Vous pouvez ergoter sur cette affirmation, en objectant que le nationalisme n’est pas, à strictement parler, une religion. Car il n’implique pas nécessairement une croyance en Dieu ou en des dieux; après tout, vous pouvez être un nationaliste enthousiaste tout en étant athée. Mais si une chose procède comme une religion et parle comme une religion et produit des exigences morales comme le fait une religion et donne les sortes de consolations que donne une religion, c’est une religion.

Le grand sociologue français Émile Durkheim (1858-1917) l’a reconnu quand il a défini la religion comme un ensemble de croyances et de pratiques appartenant aux « choses sacrées ». Ces choses peuvent être, bien entendu, des dieux mais elles peuvent être autre chose que des dieux. Elles peuvent être, par exemple, des nations. Pour Durkheim lui-même – dont la vie, pour sa plus grande partie, se situe entre la guerre franco-prussienne et la Première guerre mondiale, décennies qui virent des millions de Français rêver de revanche et de récupération de l’Alsace et de la Lorraine, la « chose sacrée » suprême était la France.

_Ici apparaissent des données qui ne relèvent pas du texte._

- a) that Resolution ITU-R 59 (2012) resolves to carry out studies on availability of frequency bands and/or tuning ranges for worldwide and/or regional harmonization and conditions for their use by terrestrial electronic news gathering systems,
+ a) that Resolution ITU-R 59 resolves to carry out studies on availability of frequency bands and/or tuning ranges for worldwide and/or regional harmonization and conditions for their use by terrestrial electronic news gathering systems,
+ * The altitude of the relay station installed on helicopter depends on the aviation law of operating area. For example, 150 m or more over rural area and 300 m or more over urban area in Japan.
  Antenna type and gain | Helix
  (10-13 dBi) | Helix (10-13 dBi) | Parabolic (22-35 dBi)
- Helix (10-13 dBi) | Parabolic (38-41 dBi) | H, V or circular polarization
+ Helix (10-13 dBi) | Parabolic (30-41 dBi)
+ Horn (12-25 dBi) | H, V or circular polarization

La France pour Durkheim et d’autres patriotes français ressemblait bien à Dieu. C’est en France qu’ils vivaient et circulaient et avaient leur existence; c’était la France qui donnait sens à leurs vies; c’était la France qui dictait leur code moral; c’était pour la France qu’ils consentaient à tuer et à être tués (le fils de Durkheim, de fait, tomba au combat au cours de la Première guerre mondiale).

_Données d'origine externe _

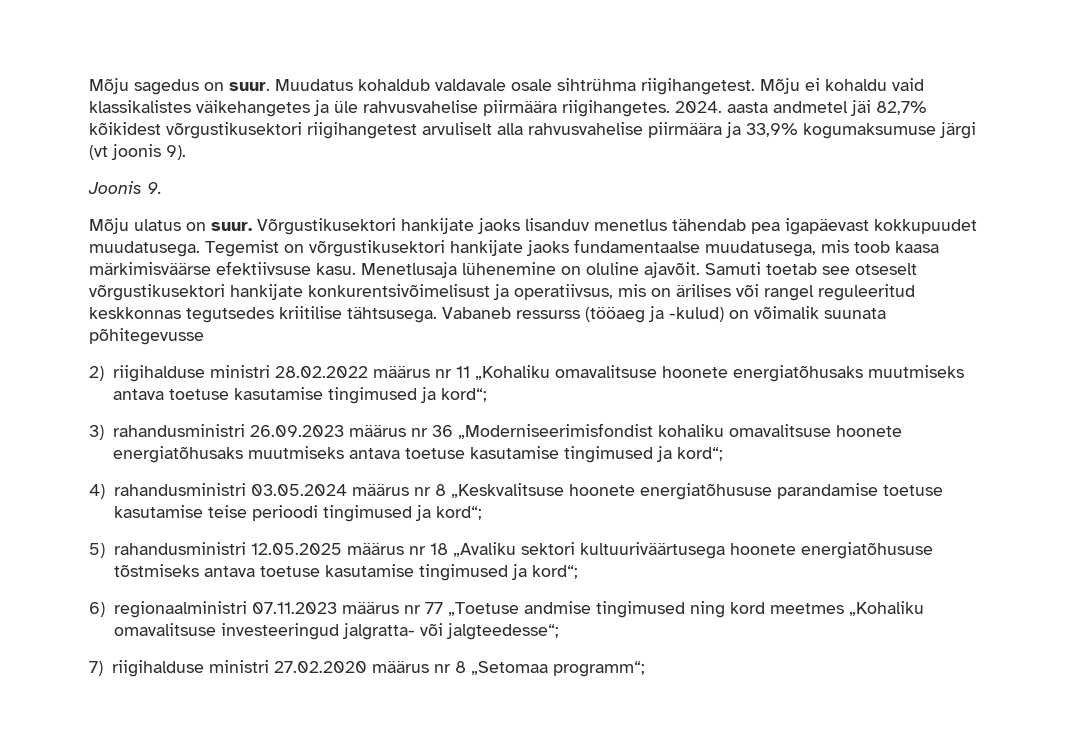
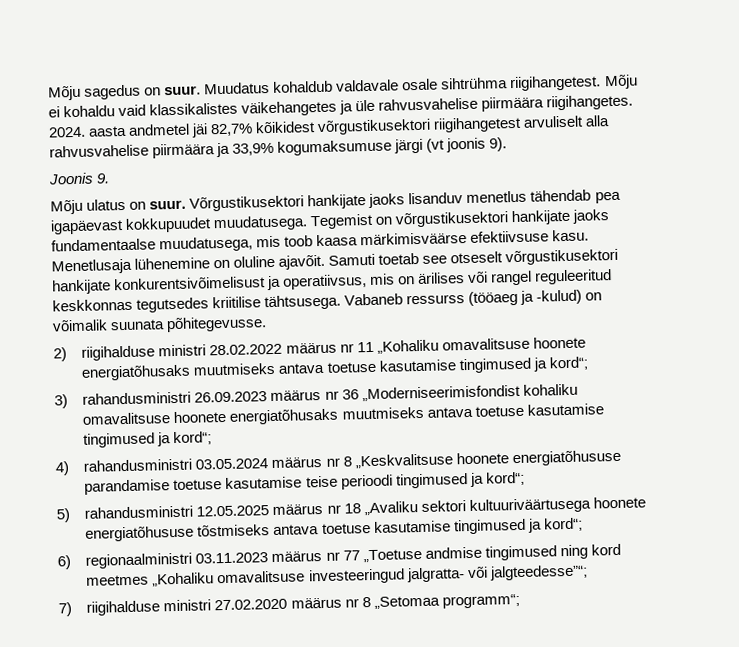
- Vabaneb ressurss (tööaeg ja -kulud) on võimalik suunata põhitegevusse
+ Vabaneb ressurss (tööaeg ja -kulud) on võimalik suunata põhitegevusse.
- 6) regionaalministri 07.11.2023 määrus nr 77 „Toetuse andmise tingimused ning kord meetmes „Kohaliku omavalitsuse investeeringud jalgratta- või jalgteedesse“;
+ 6) regionaalministri 03.11.2023 määrus nr 77 „Toetuse andmise tingimused ning kord meetmes „Kohaliku omavalitsuse investeeringud jalgratta- või jalgteedesse”“;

Et cette attitude de nationalisme religieux n’était pas limitée à la France. On la trouvait dans bien d’autres pays d’Europe. Vers 1914, donc, l’Europe était devenue un continent polythéiste, et tous ses dieux étaient jaloux l’un de l’autre, la Première guerre mondiale n’étant rien d’autre qu’un combat entre des dieux.

Quand la guerre fut terminée, cette guerre qui fut la plus destructrice jusqu’alors de toute l’histoire de l’humanité, beaucoup de gens, humains et humanitaires – le président des USA Woodrow Wilson en tête – réalisèrent que le nationalisme devait être modéré. Quelque chose devait être fait pour s’assurer que tous ces dieux nationaux , bien que continuant à exister, vivraient en paix l’un avec l’autre. Et c’est ainsi que fut créée la Société des Nations. Pendant quelques années on eut grand espoir que les horreurs de la Première guerre mondiale ne se reproduiraient jamais. Mais comme le monde l’apprit bientôt, c’était folie de l’espérer.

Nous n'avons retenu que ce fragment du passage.